Auch der Bildstand ist nicht ruhig, denn das Filmbild schaukelt und schwankt fast die ganze Zeit unangenehm herum. Ein großer Pluspunkt ist allerdings der solide ausbalancierte Kontrast und die gut angepaßte Helligkeit, die die bei Schwarzweiß-Filmen aus dieser Zeit oft zu sehenden Überstrahlungen vollkommen vermeidet. Gelungen ist auch die perfekte Wiedergabe der Graustufen, die The Fortune Cookie praktisch zu einem Farbfilm ohne Farbe machen.

Wäre da nicht die angeschlagene Filmvorlage und das wackelige Bild könnte man mit diesem Transfer trotz des Alters sehr zufrieden sein - aber leider hatte MGM nicht mehr in The Fortune Cookie investiert. Wie gut ein Film ähnlichen Alters aussehen kann, hatte Paramount schon vor der Veröffentlichung dieser DVD mit The Odd Couple vorgemacht - warum MGM das nicht auch mit der ersten Welle von Billy Wilders Filmen geschafft hatte, bleibt bis heute unverständlich.

Ton

Im Gegensatz zur Bildqualität kann der Ton dieser DVD viel besser überzeugen, denn offenbar hatte MGM sich etwas mehr Mühe mit der Überarbeitung gegeben oder eine besser erhaltene Quelle zur Verfügung gehabt. Ein Mehrkanal-Remix wurde zum Glück erst gar nicht versucht und war auch gar nicht nötig.

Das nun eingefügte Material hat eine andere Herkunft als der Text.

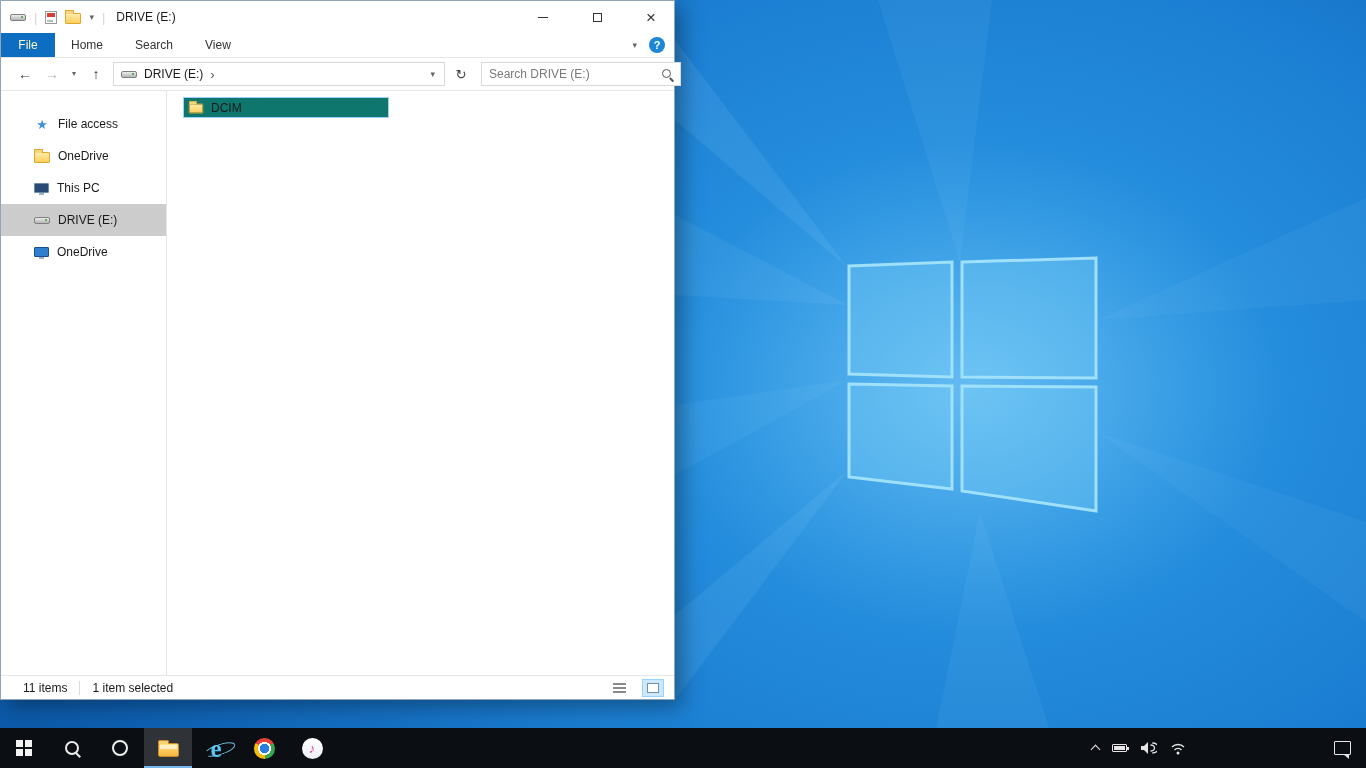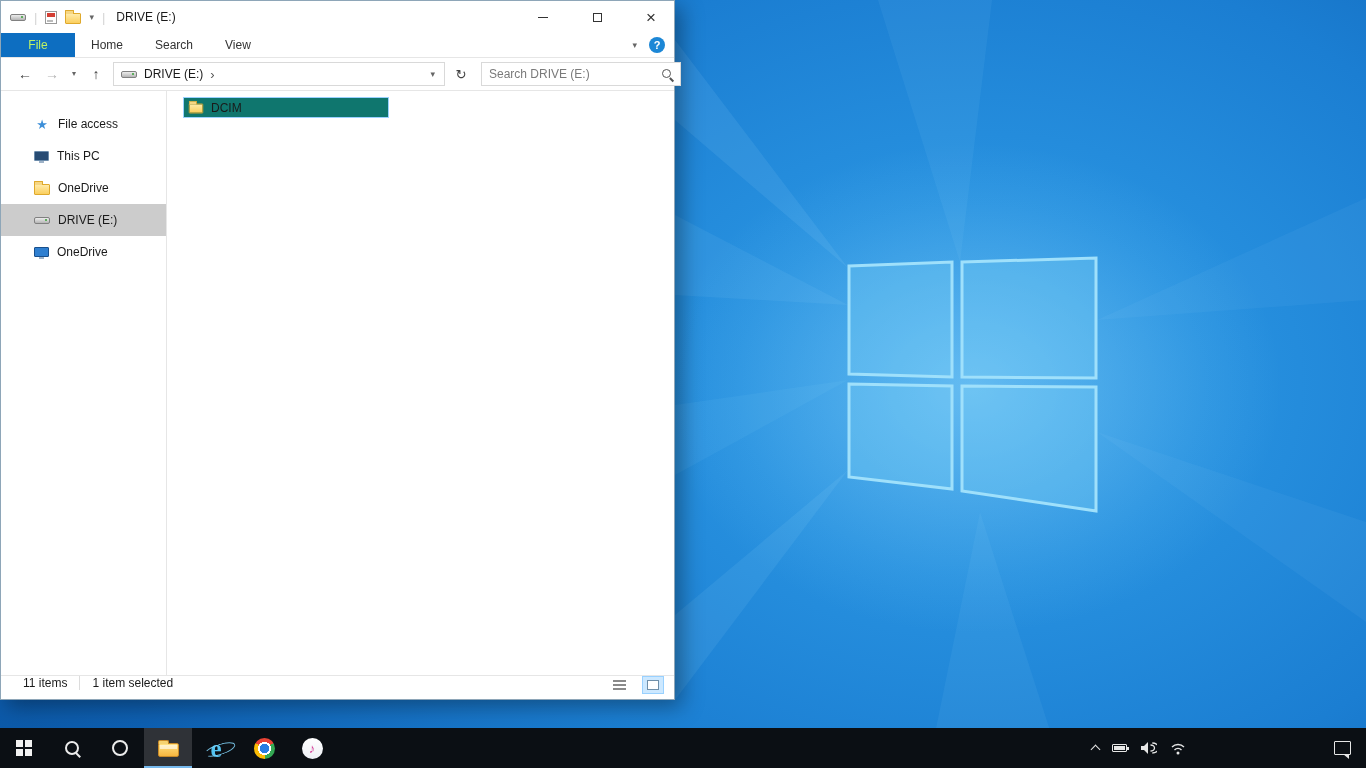"File" .file-tab { color: #bef264 -> #fef9c3; width: 74px -> 54px }
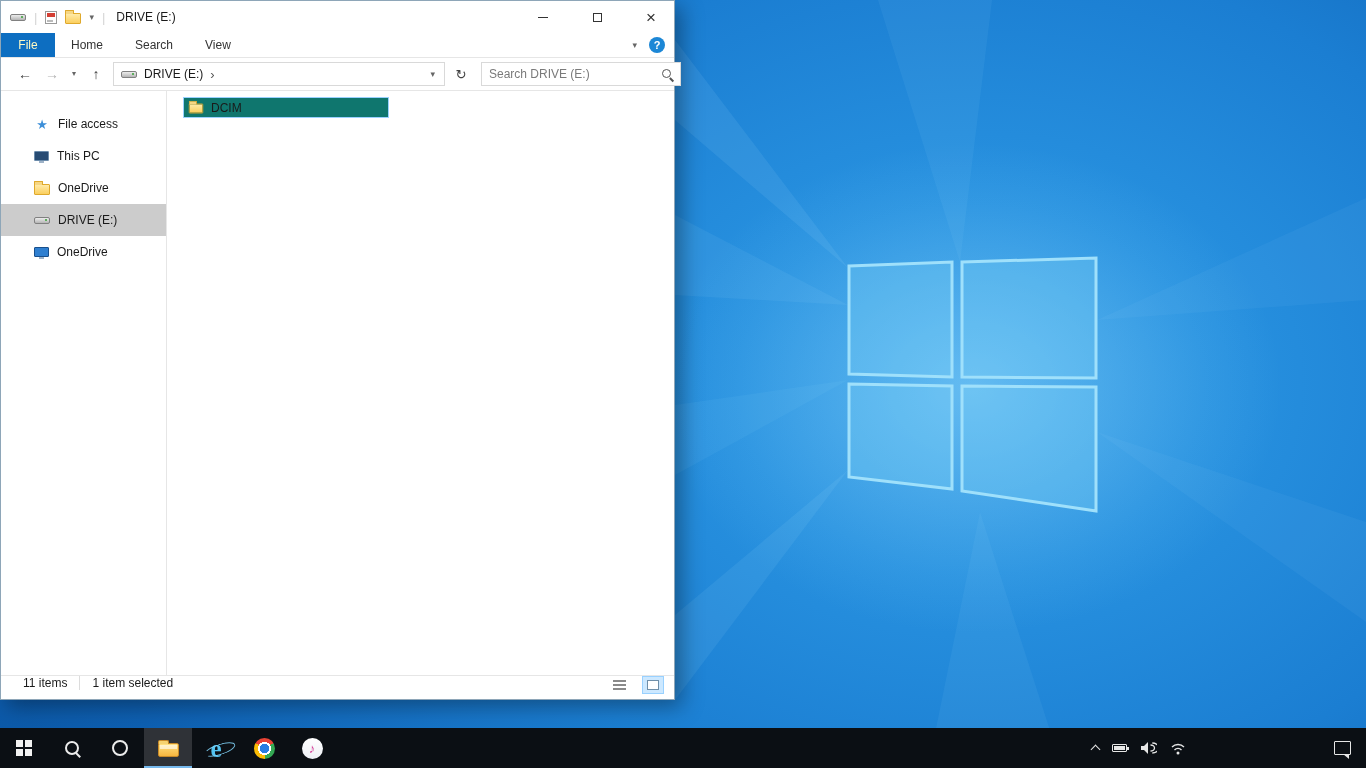"This PC" div.side-item { order: before "OneDrive" -> after "OneDrive" }
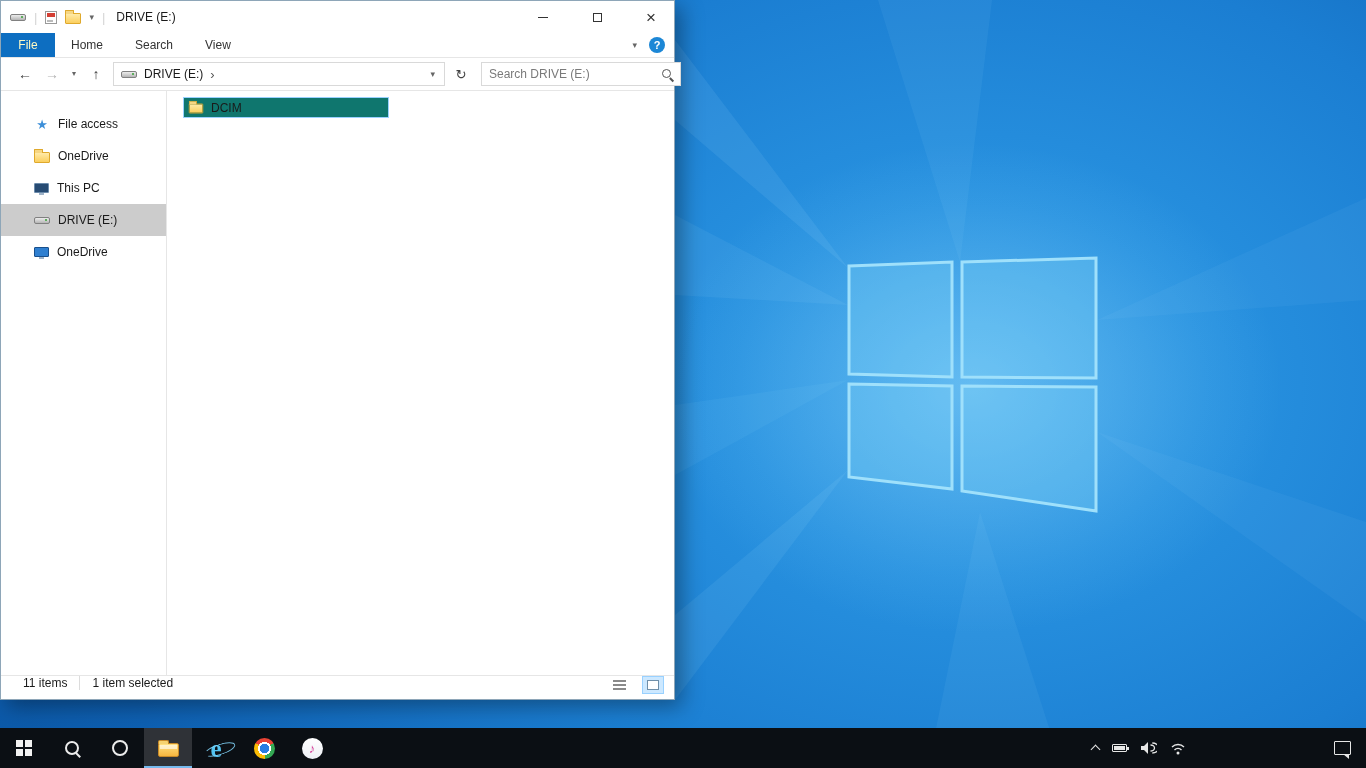"11 items" .statusbar { align-items: flex-start -> center }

Die englische Tonspur hört sich an, als ob sie von einer gut erhaltenen Magnetton-Vorlage digitalisiert wurde. Außer einem altersbedingt in den Höhen etwas gedämpften Frequenzgang und einer leicht eingeschränkten Dynamik hat der Ton einen erstaunlich sauberen Klang und kaum Nebengeräusche, ohne einen zu stark gefilterten Eindruck zu machen. Sogar die Musik hört sich erstaunlich solide an und besonders die Dialoge sind kaum so blechern, wie man es von Filmen dieses Alters oft gewohnt ist.

Die französische Fassung stammt dagegen offenbar von einer Lichttonspur und wurde zwar auch überarbeitet, hat aber hauptsächlich bei der Musik einen deutlich dünneren und kratzigeren Klang als die englische Fassung, ist aber erstaunlicherweise immer noch halbwegs anhörbar. Untertitel gibt es auf dieser DVD leider nur auf Französisch und Spanisch, englische Untertitel sind nur als Closed-Captions vorhanden.